__WHAT IS EXPECTED__
When you reach the line containing "Átlagos reál ár, 2012-08: 110000 -> 80344" in the entries below, begin reproducing lines exactly, and stop once the line containing "Átlagos négyzetméter ár (nominal), Jan-13: none" is done.

__RECORDS TO USE__
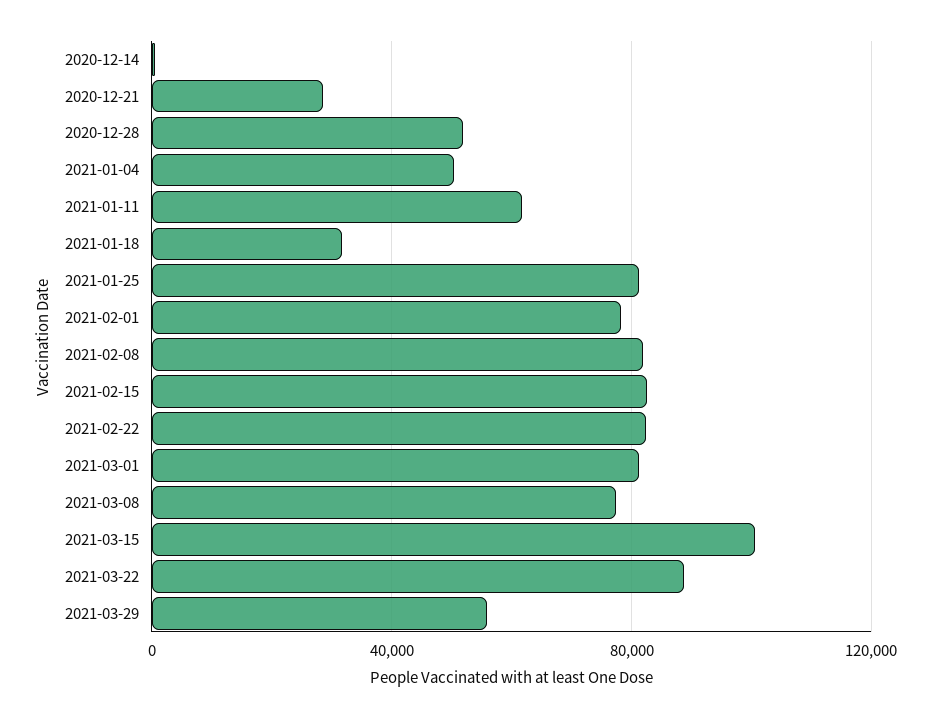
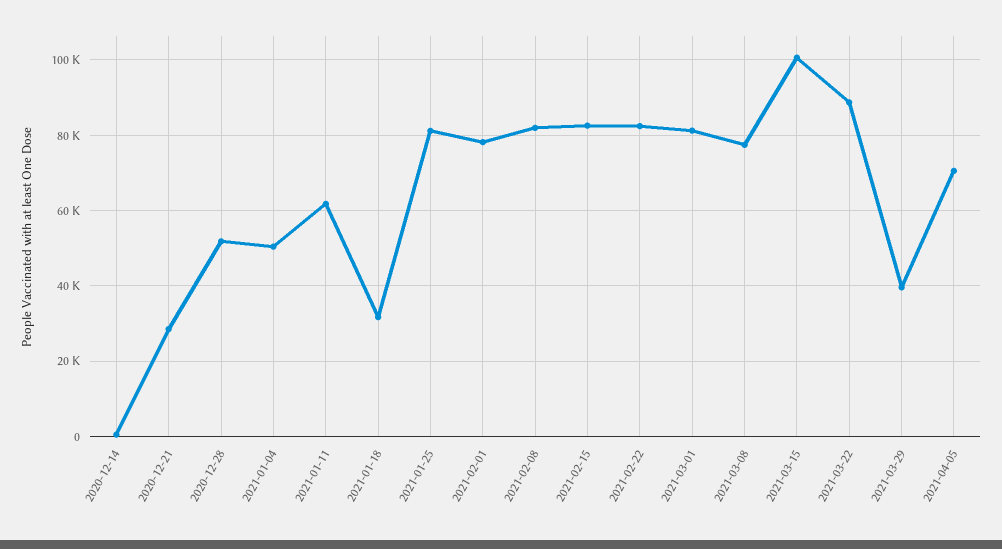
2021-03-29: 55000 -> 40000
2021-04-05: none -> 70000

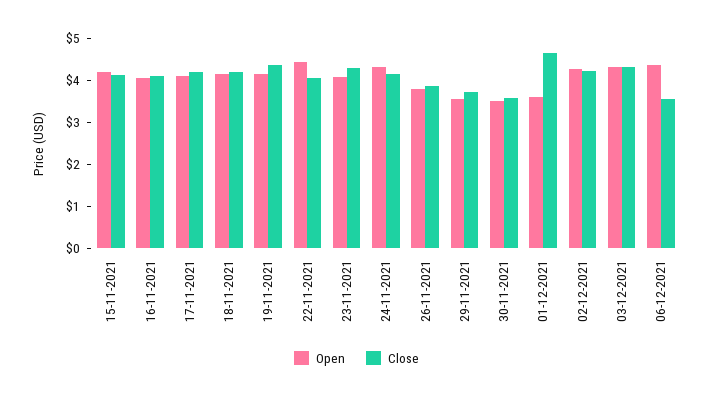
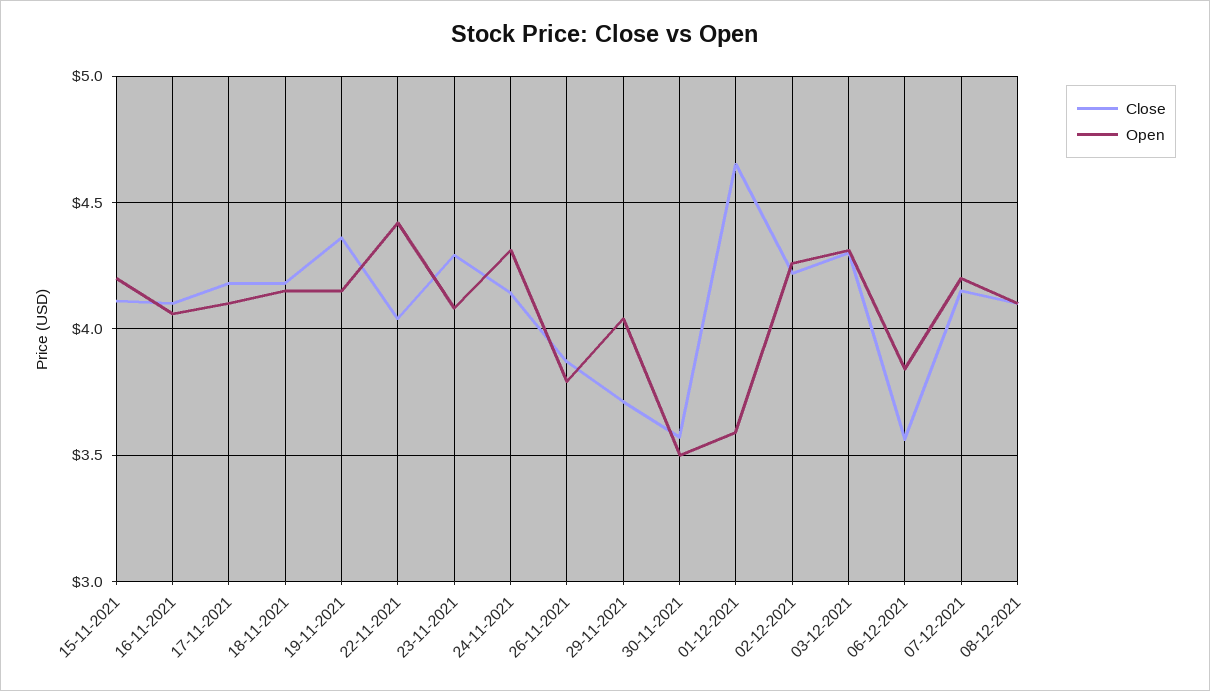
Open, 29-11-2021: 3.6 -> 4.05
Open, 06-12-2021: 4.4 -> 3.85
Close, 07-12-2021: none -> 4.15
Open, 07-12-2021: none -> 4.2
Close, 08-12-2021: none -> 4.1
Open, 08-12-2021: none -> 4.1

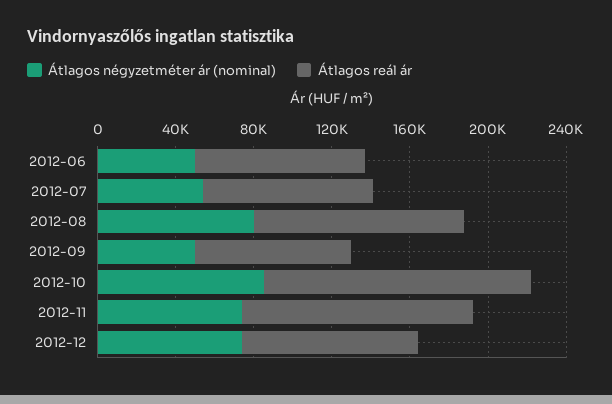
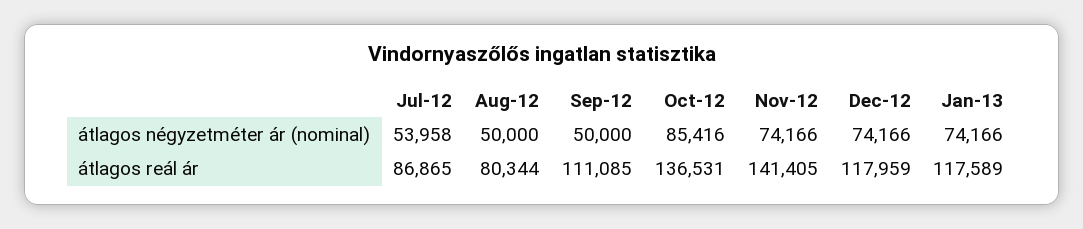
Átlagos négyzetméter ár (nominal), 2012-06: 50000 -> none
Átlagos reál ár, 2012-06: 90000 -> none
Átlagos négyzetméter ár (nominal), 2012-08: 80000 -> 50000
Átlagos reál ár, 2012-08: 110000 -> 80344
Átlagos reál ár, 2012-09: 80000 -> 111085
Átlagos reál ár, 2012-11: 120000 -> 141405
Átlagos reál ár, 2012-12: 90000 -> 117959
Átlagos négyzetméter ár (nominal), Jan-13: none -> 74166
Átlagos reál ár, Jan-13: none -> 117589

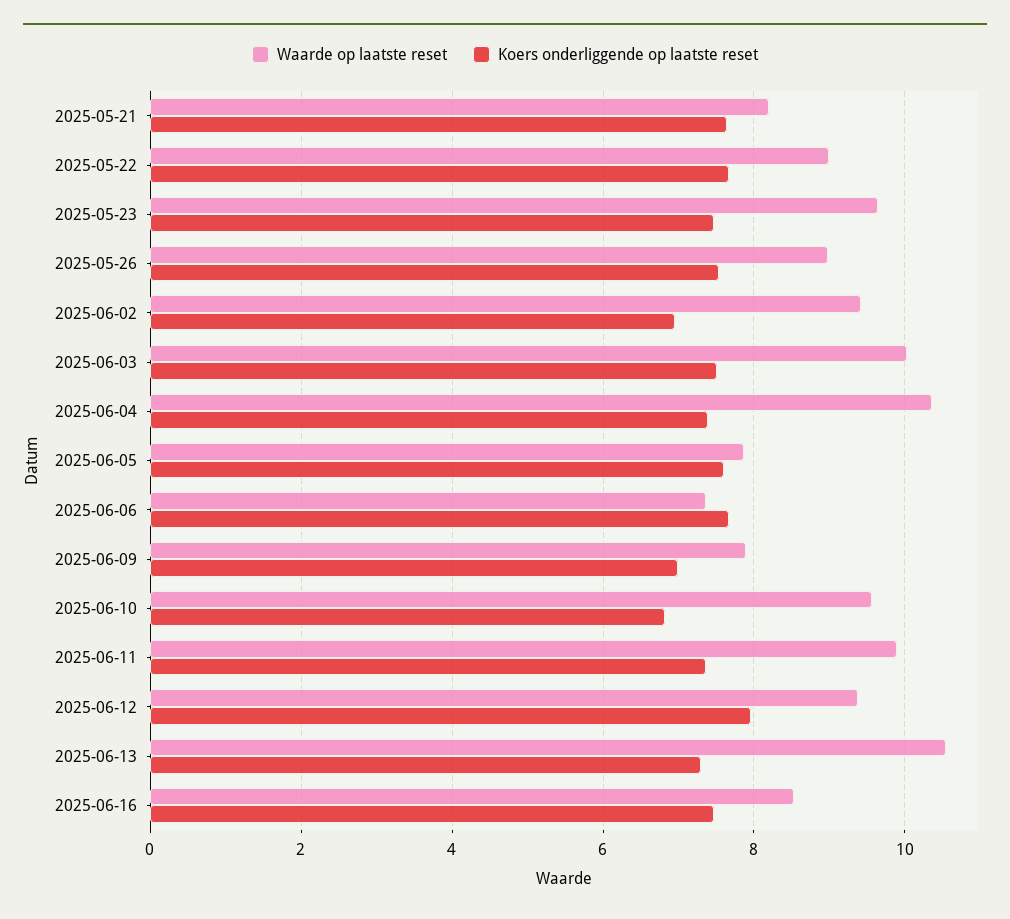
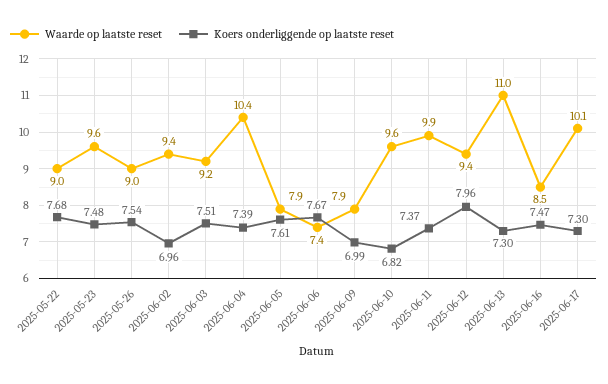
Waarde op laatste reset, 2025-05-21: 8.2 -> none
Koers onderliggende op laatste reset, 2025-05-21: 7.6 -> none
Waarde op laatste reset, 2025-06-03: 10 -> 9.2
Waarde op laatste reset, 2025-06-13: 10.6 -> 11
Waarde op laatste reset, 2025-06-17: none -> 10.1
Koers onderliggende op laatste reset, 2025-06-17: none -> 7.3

==

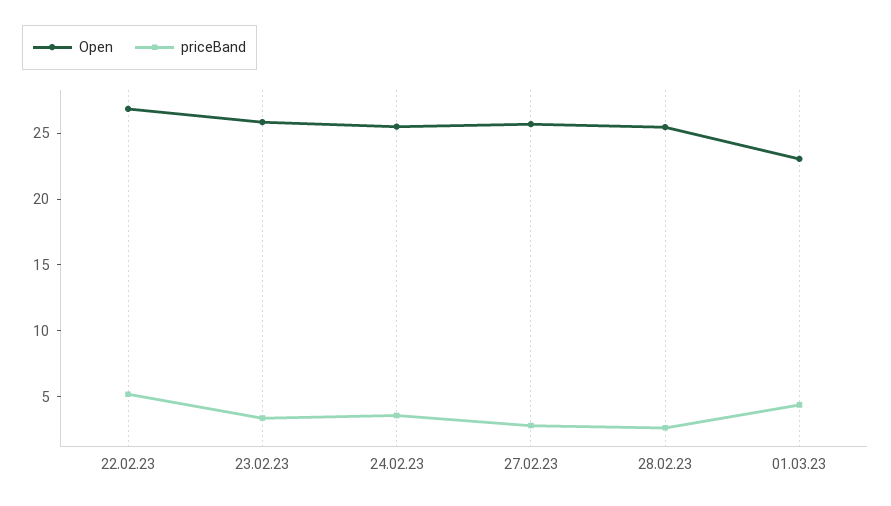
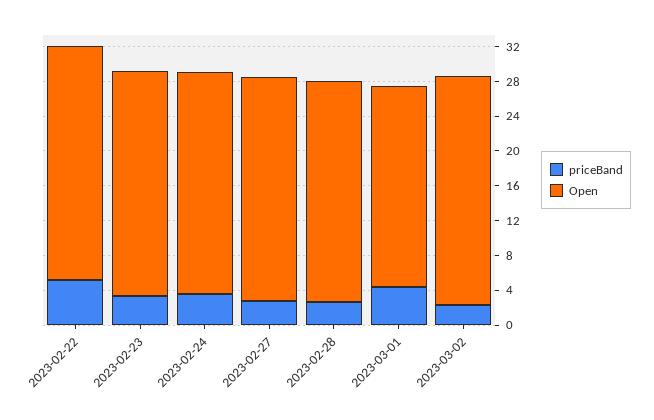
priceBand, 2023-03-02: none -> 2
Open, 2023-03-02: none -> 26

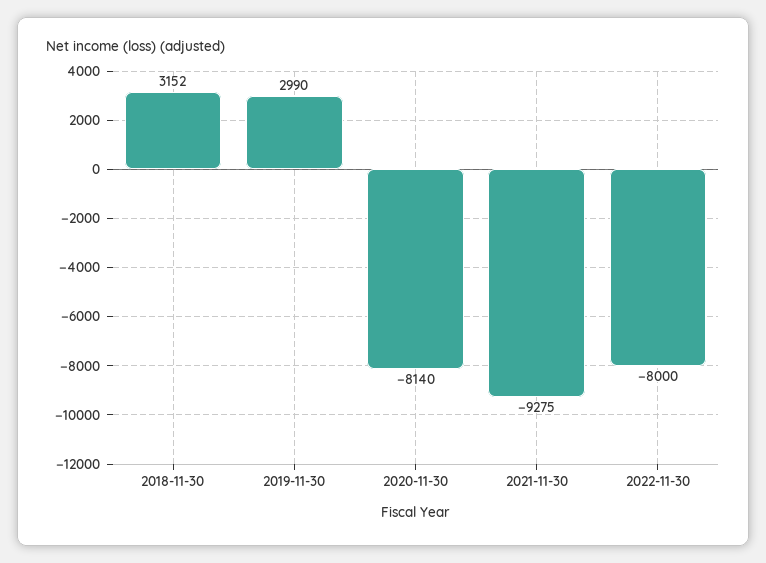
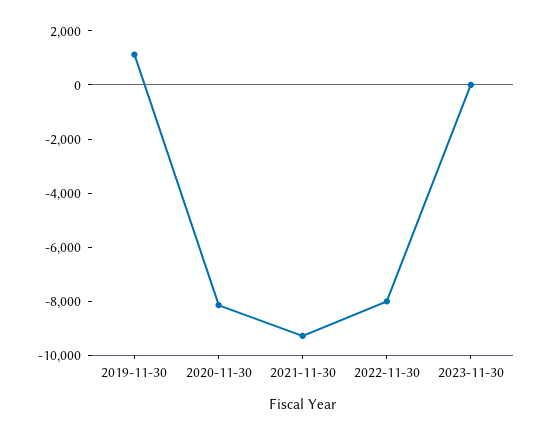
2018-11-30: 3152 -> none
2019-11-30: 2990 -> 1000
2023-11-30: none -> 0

...

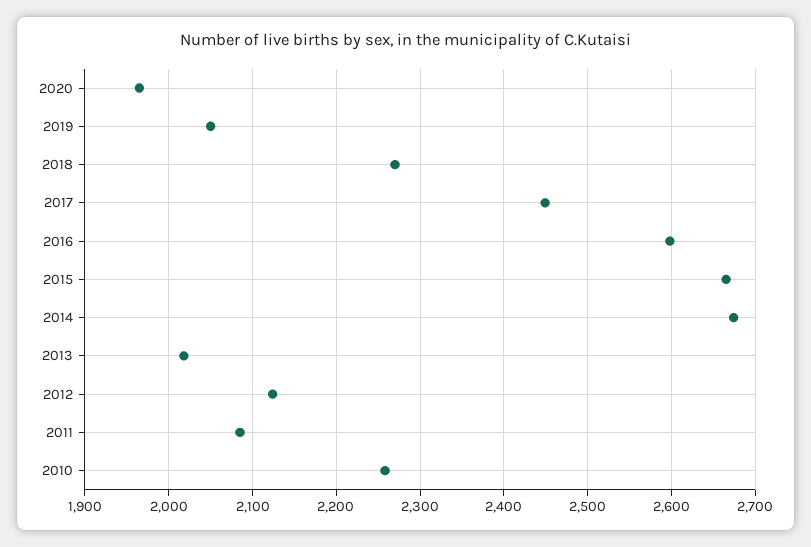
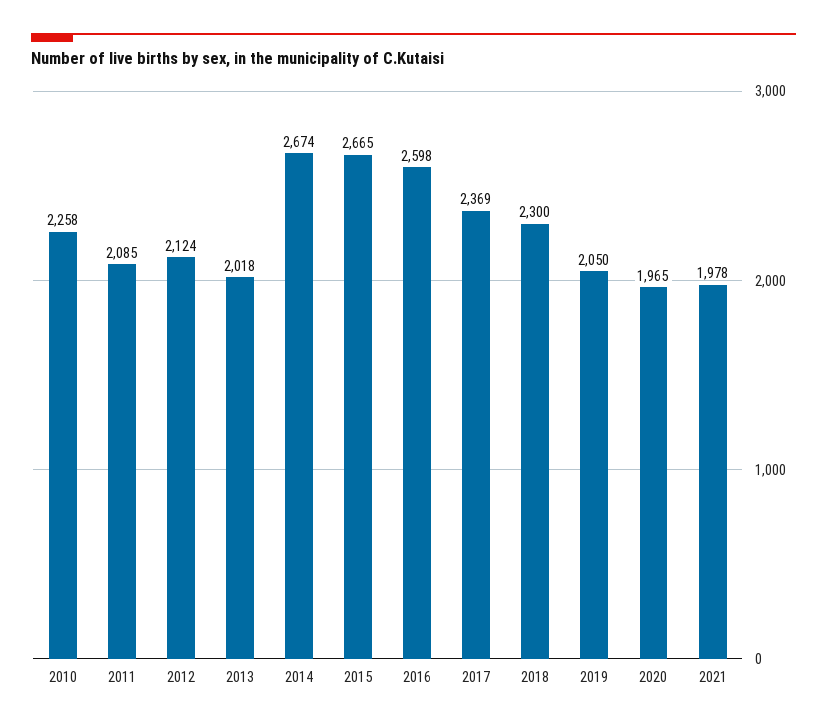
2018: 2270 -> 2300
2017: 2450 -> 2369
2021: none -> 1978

__SOLUTION TO THE EXERCISE__
Átlagos reál ár, 2012-08: 110000 -> 80344
Átlagos reál ár, 2012-09: 80000 -> 111085
Átlagos reál ár, 2012-11: 120000 -> 141405
Átlagos reál ár, 2012-12: 90000 -> 117959
Átlagos négyzetméter ár (nominal), Jan-13: none -> 74166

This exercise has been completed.